この種の映画の特筆すべき点は、他の勢力と向かい合う中で脅迫と急襲を描きやすいという点であるように思う。何かあればすぐにチャカとドスを振り回しかねないような人間ばかりがいる状況で、例えば各勢力が面と向かって交渉する。この時温和に話し合っていても、次の瞬間には銃を突きつけ発砲してもおかしくないという緊張感が常にある。また交渉がうまくまとまったとしても感情的には腑に落ちておらず、怒りに任せて兵隊に特攻させるようなシーンもある。とにかく交渉が不安定であり、話し合いではうまくまとまらないという状況が、作品全体に何ともいえない緊迫感を生み出している。

Civ5で言えば、好戦的なAIを持ったズールー族のシャカやアステカのモンテスマを相手にしているような気分になる。親しみをもって接近した次の瞬間には戦争を起こしているので、常に警戒し続けることを強いられる。

またこの映画を戦闘だけではなく、組織人として生きる苦悩を描いた作品としても見るようになった。「親が黒といったものは白いものでも黒と思わなければならない」といった言葉に現れているように、映画の極道社会は徹底した上下社会でできている。代紋の下にある者は誰であれ組織の一部であり、どんな下っ端でも攻撃に遭えば、組織が一丸となって復讐にやってくる。しかし下っ端が野放しというわけでもなく、勝手な真似をすれば上の人間は下の人間に暴力をふるい教育する。

この映画を見て面白いと思ったのは、一般的な企業やグループ、組織というもの以上に下っ端を制御することが難しいという点だ。幹部や頭、会長といった上層部は組織全体のことを考え目的を定め具体的な方針を検討するが、下っ端の人間は「血の気」が多く、喧嘩を売られたらすぐにでも戦争を起こして攻め入ることしか考えていない。主人公たちも初めは暴れることだけを考えていればよかったが、話が進んで出世していくにつれ、組織というものを意識せざるを得なくなってきた。

こうした感情的な下っ端をどう制していくのか、というところがこの映画の見所だった。幹部会が描いている構想、たとえばAとBが争いを手打ちにして戦争をやめるという計画は、下っ端同士のつまらない喧嘩で一瞬にして吹き飛んでしまう。初めはただ殴り合ってるだけのつもりが、いつのまにかエスカレートして銃で相手を殺してしまう。

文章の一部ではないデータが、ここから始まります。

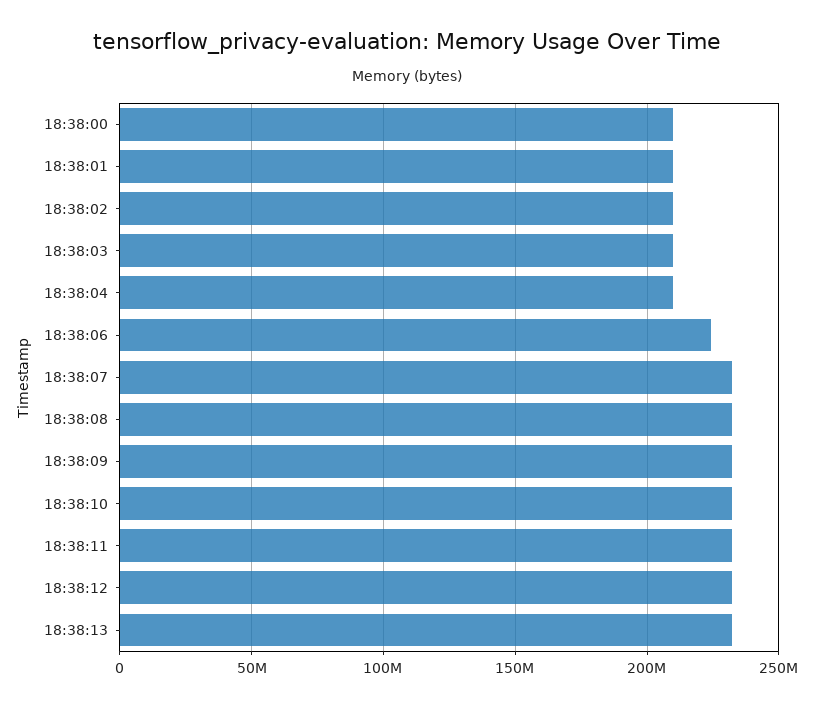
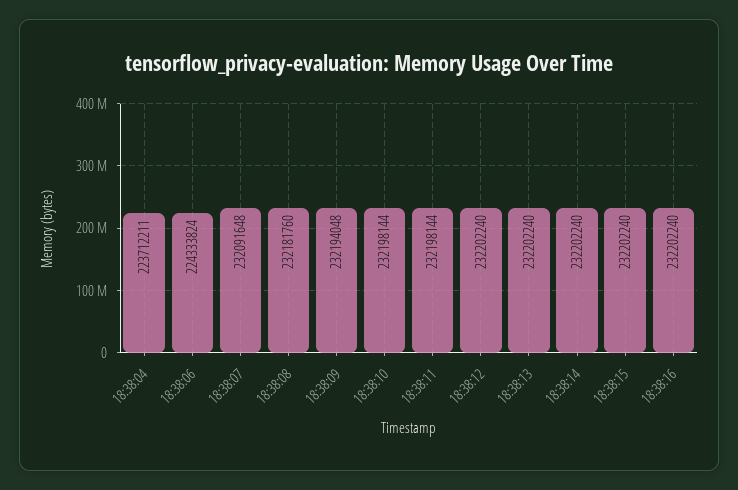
18:38:00: 210000000 -> none
18:38:01: 210000000 -> none
18:38:02: 210000000 -> none
18:38:03: 210000000 -> none
18:38:04: 210000000 -> 223712211
18:38:14: none -> 232202240
18:38:15: none -> 232202240
18:38:16: none -> 232202240

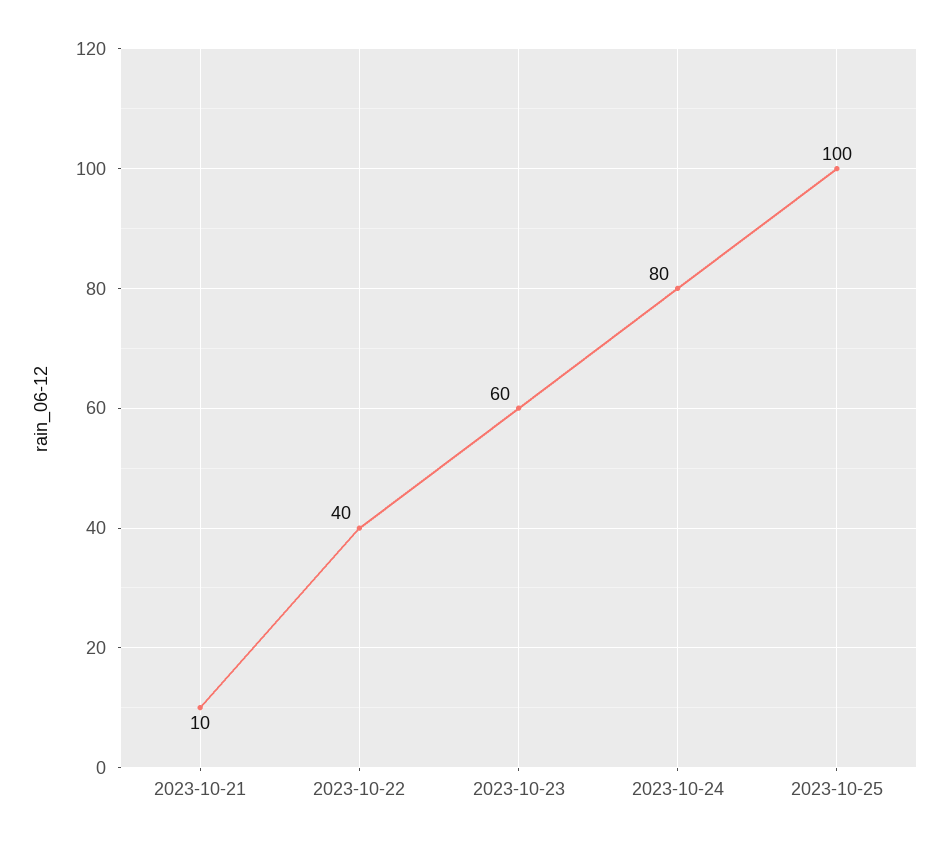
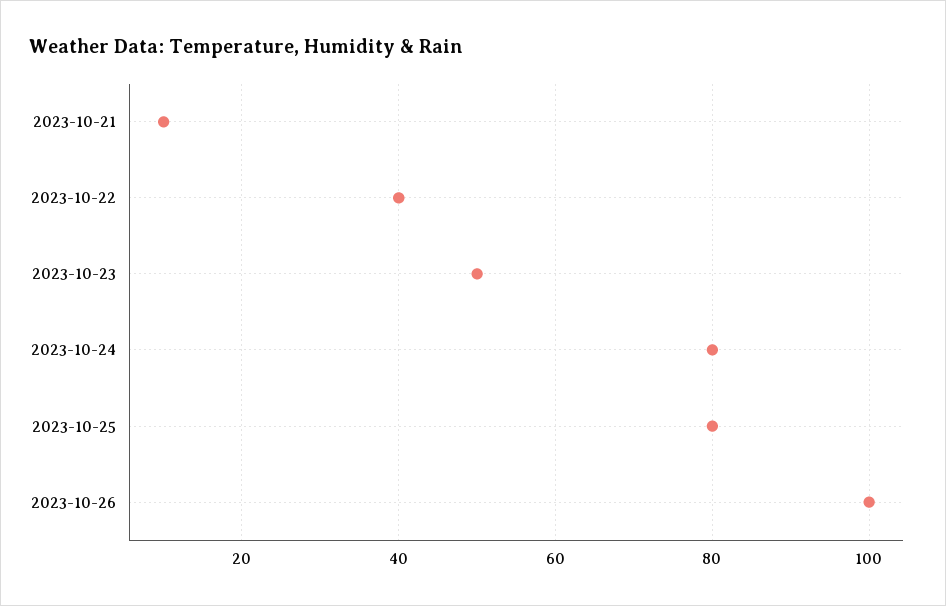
2023-10-23: 60 -> 50
2023-10-25: 100 -> 80
2023-10-26: none -> 100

そうなるともう後には引けなくなる。

自分はどうして上の立場である主人公に感情移入してしまい、敵味方関係なく下っ端が感情的に突っ走って会全体の利益を損なってしまう様を見るのが面白くなかった。しかしこうしたアクシデントによってふたたび舞台が荒れ、どういった形で決着がつくのか分からなくなるということを考えれば、こうした演出があった方が良いと改めて思った。これらの演出はゲーム作りの参考になると思う。

下っ端を制するという管理職の苦悩ばかりでなく、同僚との対立、仲の良かった親友とのすれ違い、突っ走って失敗ばかりする下っ端自身の苦悩、同じ盃を交わした兄弟同士の避けられぬ対立など、広い目で見ると自分たちと同じような人間関係の悩みに苦しんでおり、良い結果も悪い結果もどれも人間らしいものだと思った。

これまで結構な数を見て来たが、どれも見ていて楽しめる内容だった。唯一不満な点は組織や人間が多すぎて、勢力図がよくわからなくなってしまうところだ。字幕があれば覚えやすいが映画に字幕がないようだ。映像を見ながら頑張って勢力図を覚えようと思う。